Point besoin de l’affubler de qualificatifs, il se les attribue tout seul : « Un peu mégalomane et ambitieux, comme tout chef d’entreprise. » Et attiré par la lumière aussi. Pourtant, lorsque nous l’avons appelé pour fixer un rendez-vous, Guillaume Richard a mis près d’une journée avant de répondre. En s’excusant.
Mais lorsqu’il a compris quel en était le dessein – un portrait-rencontre pour mieux connaître la société Oui Care, qui a reçu le Grand Prix L’Express Franchise 2023 –, il a mis moins d’une demi-seconde pour dégager un créneau, tout en précisant : « Venez jusqu’à notre siège social au Mans ! » Et pour cause…

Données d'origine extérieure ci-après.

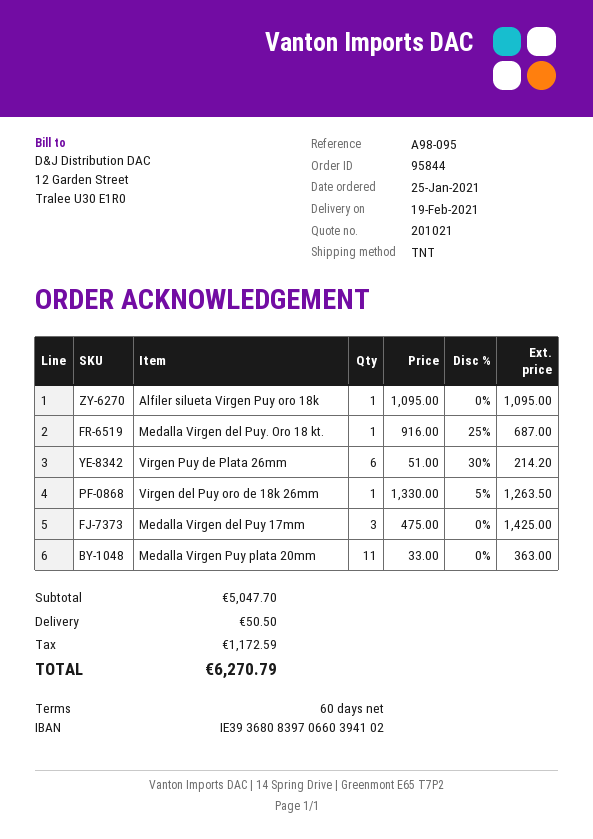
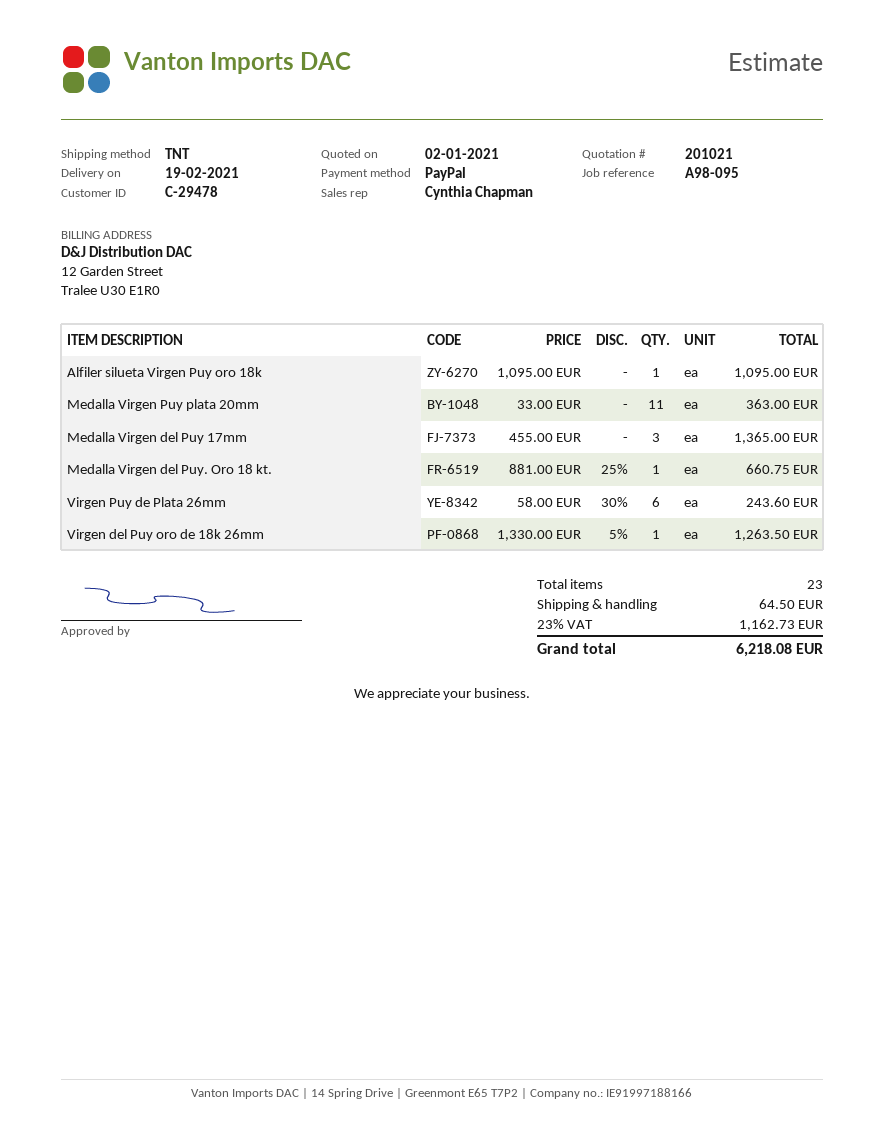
Medalla Virgen del Puy. Oro 18 kt.: 1 x 916.00 - 25% = 687.00 -> 1 x 881.00 - 25% = 660.75
Virgen Puy de Plata 26mm: 6 x 51.00 - 30% = 214.20 -> 6 x 58.00 - 30% = 243.60
Medalla Virgen del Puy 17mm: 3 x 475.00 = 1425.00 -> 3 x 455.00 = 1365.00
shipping: 50.50 -> 64.50
tax: 1172.59 -> 1162.73
total: 6270.79 -> 6218.08

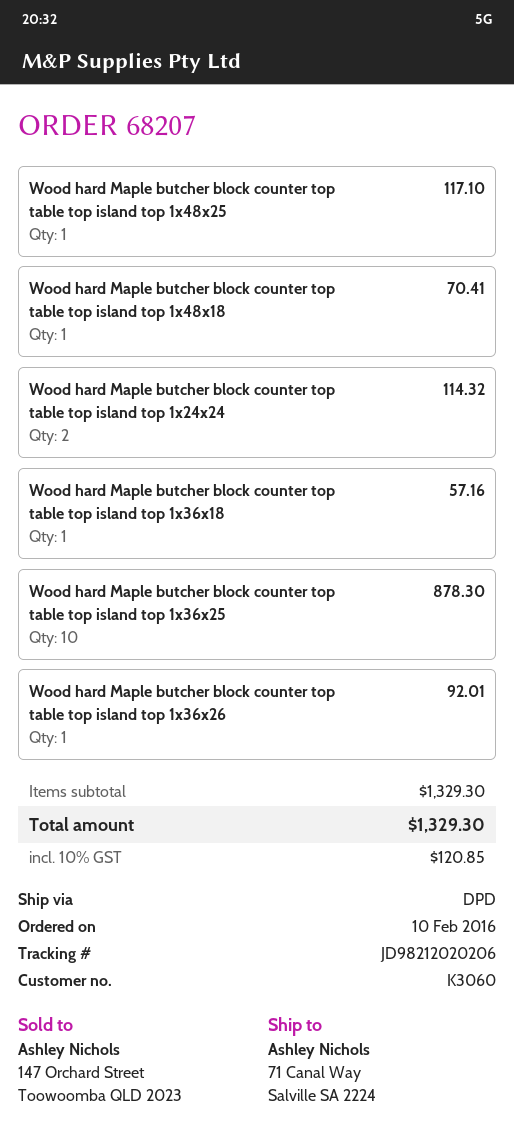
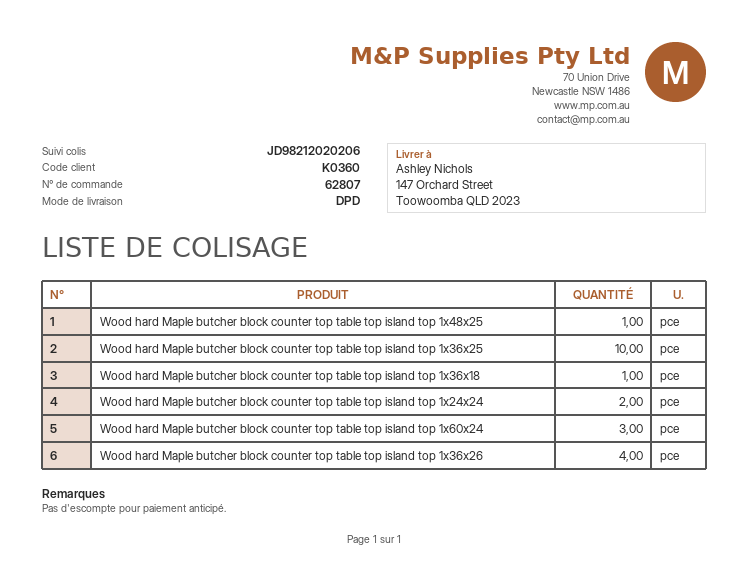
order number: 68207 -> 62807
customer number: K3060 -> K0360
ship to: 71 Canal Way, Salville SA 2224 -> 147 Orchard Street, Toowoomba QLD 2023
Wood hard Maple butcher block counter top table top island top 1x48x18: 1 -> none
Wood hard Maple butcher block counter top table top island top 1x36x26: 1 -> 4
Wood hard Maple butcher block counter top table top island top 1x60x24: none -> 3

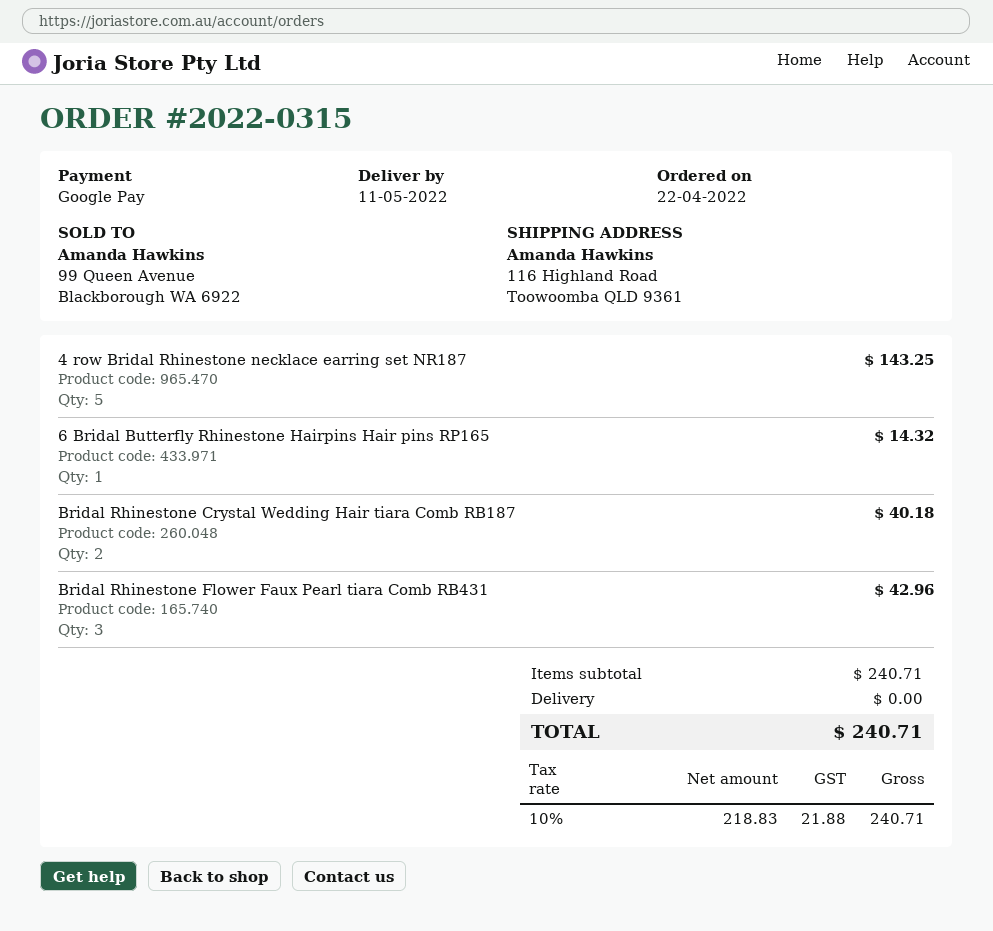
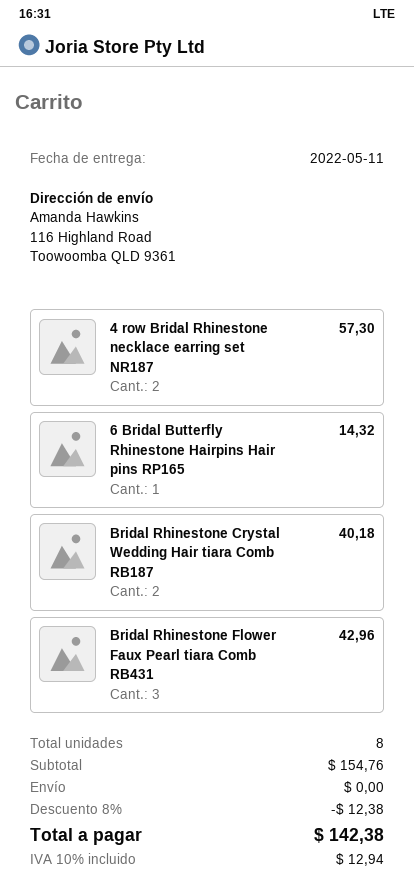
4 row Bridal Rhinestone necklace earring set NR187: 5 for 143.25 -> 2 for 57.30
subtotal: 240.71 -> 154.76
discount: none -> 8% = 12.38
tax: 10% = 21.88 -> 10% = 12.94
total: 240.71 -> 142.38

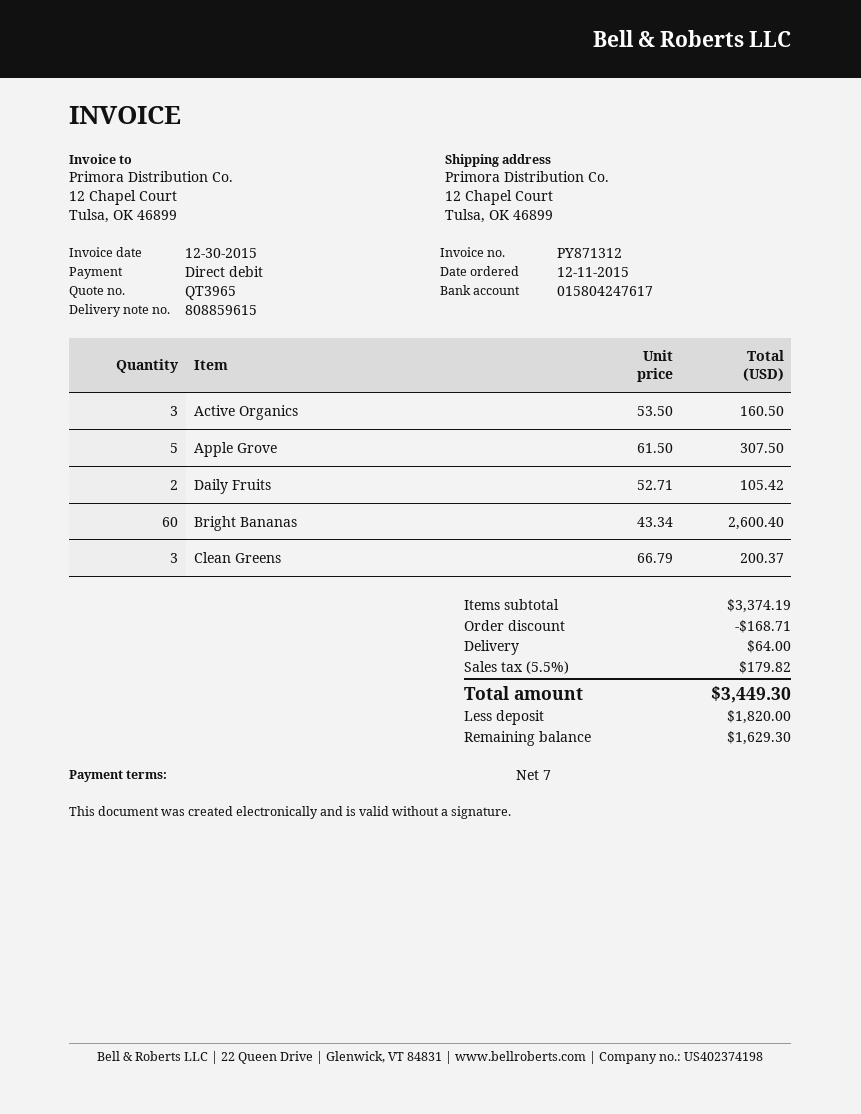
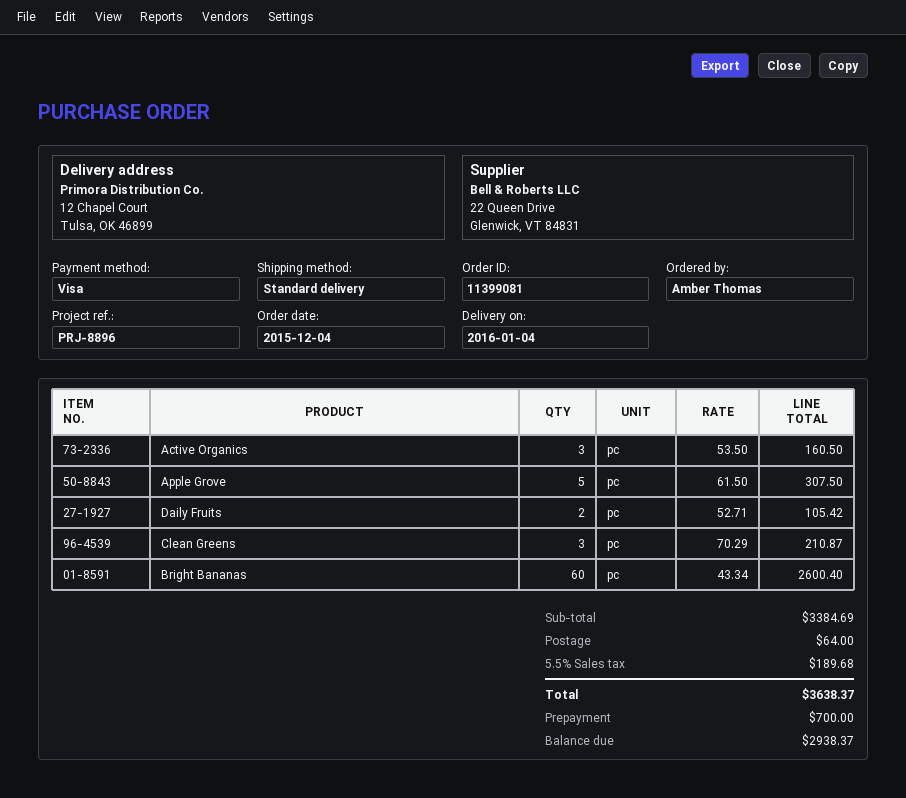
order date: 2015-12-11 -> 2015-12-04
payment method: direct debit -> Visa
Clean Greens: 3 x 66.79 = 200.37 -> 3 x 70.29 = 210.87
subtotal: 3374.19 -> 3384.69
discount: 168.71 -> none
tax: 5.5% = 179.82 -> 5.5% = 189.68
total: 3449.30 -> 3638.37
deposit: 1820.00 -> 700.00
balance: 1629.30 -> 2938.37

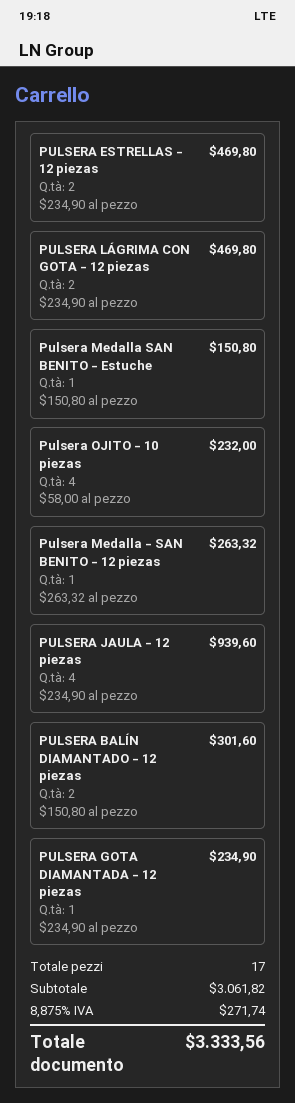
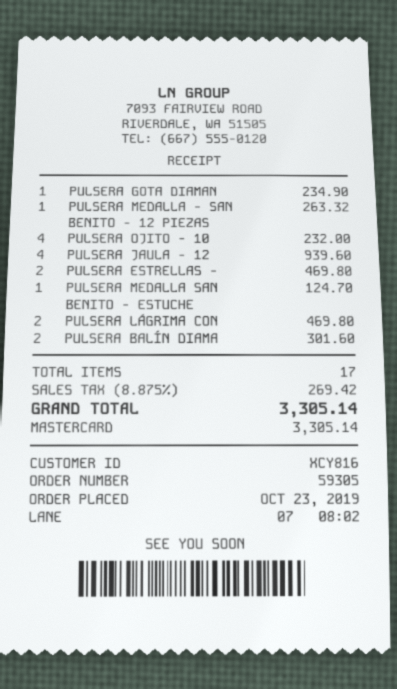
Pulsera Medalla SAN BENITO - Estuche: 1 for 150.80 -> 1 for 124.70
tax: 8.875% = 271.74 -> 8.875% = 269.42
total: 3333.56 -> 3305.14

Le bâtiment achevé se veut la figure de proue d’une société qui compte 11 marques (dont O2, la principale, Apef, France Présence ou encore Interdomicilio), spécialisées dans les services à la personne : ménage et repassage (50 % des salariés), accompagnement des personnes âgées (35 %), garde d’enfants (12 %), soutien scolaire, jardinage, etc (3 %).
Dès le hall d’accueil s’affiche la philosophie-maison en lettres géantes : « Etre le groupe qui, au monde, porte le plus d’attention à ses salariés et à ses clients. » Le PDG assume : « Dès l’origine, en 1999, je voulais créer une entreprise qui ait un maximum d’impact sur la vie des gens. Or si vous voulez des clients satisfaits, il faut des salariés épanouis. »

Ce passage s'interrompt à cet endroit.